Impaired respiration elicits SrrAB-dependent programmed cell lysis and biofilm formation in Staphylococcus aureus

Biofilms are communities of microorganisms attached to a surface or each other. Biofilm-associated cells are the etiologic agents of recurrent Staphylococcus aureus infections. Infected human tissues are hypoxic or anoxic. S. aureus increases biofilm formation in response to hypoxia, but how this occurs is unknown. In the current study we report that oxygen influences biofilm formation in its capacity as a terminal electron acceptor for cellular respiration. Genetic, physiological, or chemical inhibition of respiratory processes elicited increased biofilm formation. Impaired respiration led to increased cell lysis via divergent regulation of two processes: increased expression of the AtlA murein hydrolase and decreased expression of wall-teichoic acids. The AltA-dependent release of cytosolic DNA contributed to increased biofilm formation. Further, cell lysis and biofilm formation were governed by the SrrAB two-component regulatory system. Data presented support a model wherein SrrAB-dependent biofilm formation occurs in response to the accumulation of reduced menaquinone.

DOI:http://dx.doi.org/10.7554/eLife.23845.001

Millions of bacteria live on the human body. Generally these bacteria co-exist with us peacefully, but sometimes certain bacteria may enter the body and cause infections, such as gum disease or a bone infection called osteomyelitis. Many of these infections are thought to occur when the bacteria become able to form complex communities called biofilms. Bacteria living in a biofilm cooperate and make lifestyle choices as a community, so in this way, they behave like a single organism containing many cells.

A sticky glue-like material called the matrix holds the bacteria in a biofilm together. This matrix protects the bacteria in the biofilm from both the human immune system and antibiotics, allowing infections to develop and making them difficult to treat.

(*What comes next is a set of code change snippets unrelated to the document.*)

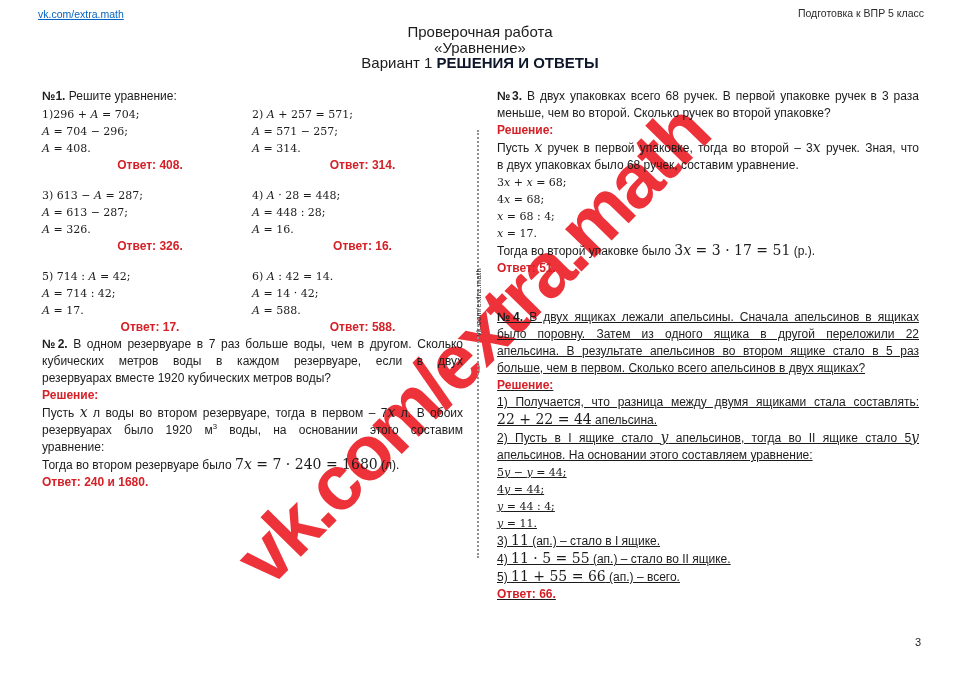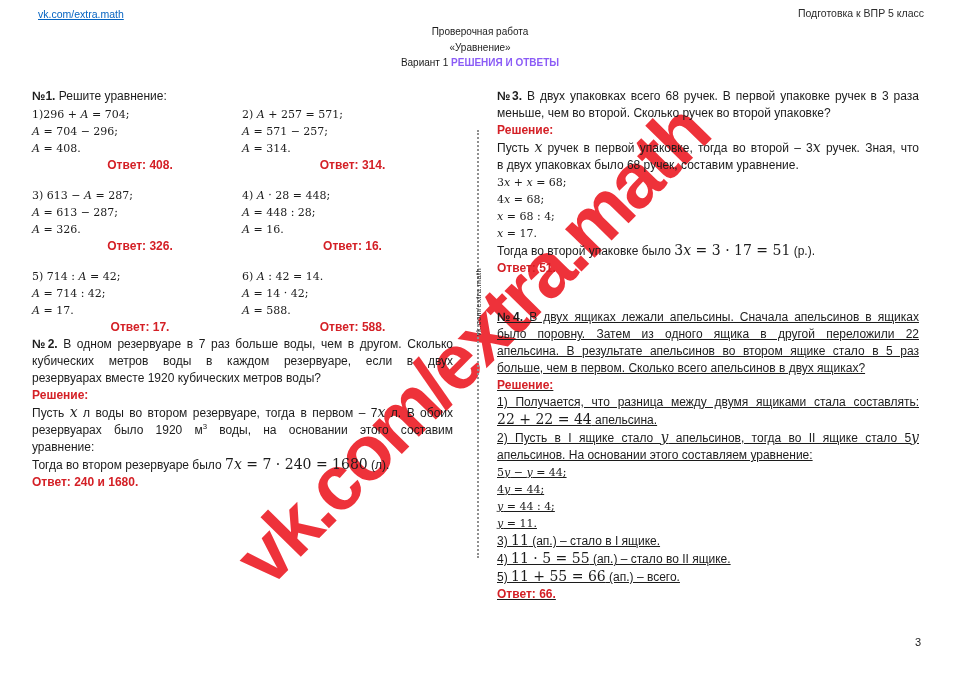"Проверочная работа" .title { font-size: 10px -> 15px }
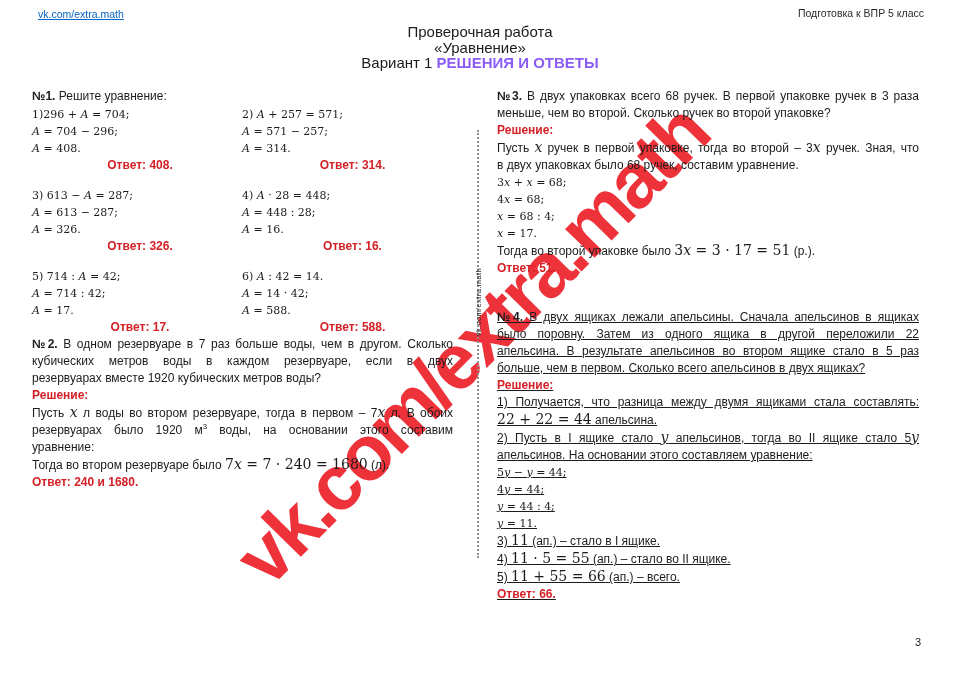"РЕШЕНИЯ И ОТВЕТЫ" .red { color: #8b5cf6 -> #0f172a }
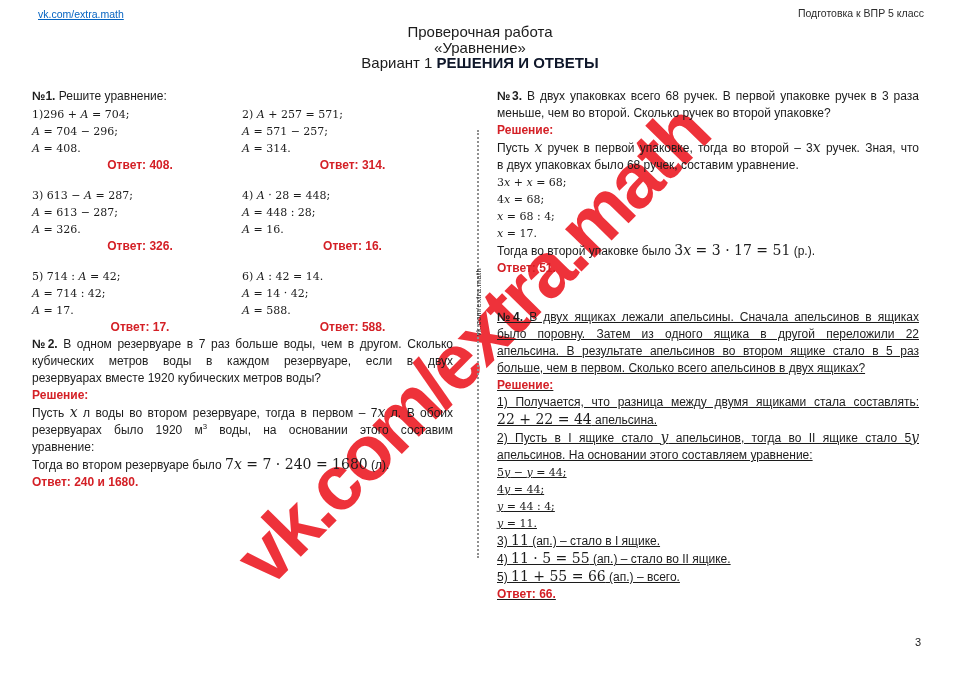"№1. Решите уравнение:" .col.left { left: 32px -> 42px }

Previous research has shown that the supply and level of oxygen in infected tissues decreases as an infection gets worse. One bacterium that typically lives peacefully on our bodies, called Staphylococcus aureus, can sometimes cause serious biofilm-associated infections. S. aureus forms biofilms more readily when oxygen is in short supply, but it was not known how these biofilms form. Understanding how S. aureus forms biofilms could help scientists develop better treatments for bacterial infections.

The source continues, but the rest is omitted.